▶ Web document revisions

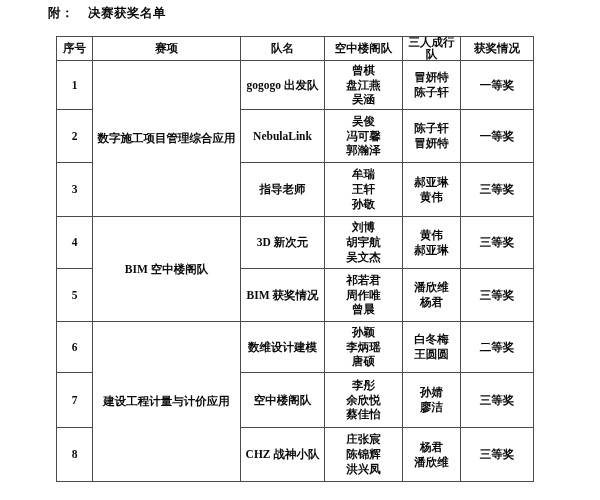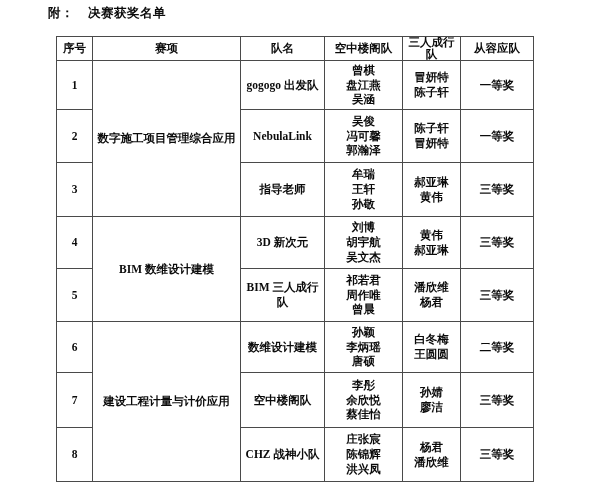--- a/index.html
+++ b/index.html
@@ -75,21 +75,21 @@
     <col style="width:58px">
     <col style="width:73px">
   </colgroup>
   <thead>
     <tr>
       <th>序号</th>
       <th>赛项</th>
       <th>队名</th>
       <th>空中楼阁队</th>
       <th>三人成行队</th>
-      <th>从容应队</th>
+      <th>获奖情况</th>
     </tr>
   </thead>
   <tbody>
     <tr style="height:49px">
       <td>1</td>
       <td class="cell-event" rowspan="3">数字施工项目管理综合应用</td>
       <td>gogogo 出发队</td>
       <td class="cell-multiline">曾棋
 盘江燕
 吴涵</td>
@@ -112,32 +112,32 @@
       <td>指导老师</td>
       <td class="cell-multiline">牟瑞
 王轩
 孙敬</td>
       <td class="cell-multiline">郝亚琳
 黄伟</td>
       <td>三等奖</td>
     </tr>
     <tr style="height:52px">
       <td>4</td>
-      <td class="cell-event" rowspan="2">BIM 数维设计建模</td>
+      <td class="cell-event" rowspan="2">BIM 空中楼阁队</td>
       <td>3D 新次元</td>
       <td class="cell-multiline">刘博
 胡宇航
 吴文杰</td>
       <td class="cell-multiline">黄伟
 郝亚琳</td>
       <td>三等奖</td>
     </tr>
     <tr style="height:53px">
       <td>5</td>
-      <td>BIM 三人成行队</td>
+      <td>BIM 获奖情况</td>
       <td class="cell-multiline">祁若君
 周作唯
 曾晨</td>
       <td class="cell-multiline">潘欣维
 杨君</td>
       <td>三等奖</td>
     </tr>
     <tr style="height:51px">
       <td>6</td>
       <td class="cell-event" rowspan="3">建设工程计量与计价应用</td>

▶ Exercise directions
Only lines with the word "空中楼阁队" are needed. Copy them from the preceding records.

▶ Exercise answer
       <th>空中楼阁队</th>
+      <td class="cell-event" rowspan="2">BIM 空中楼阁队</td>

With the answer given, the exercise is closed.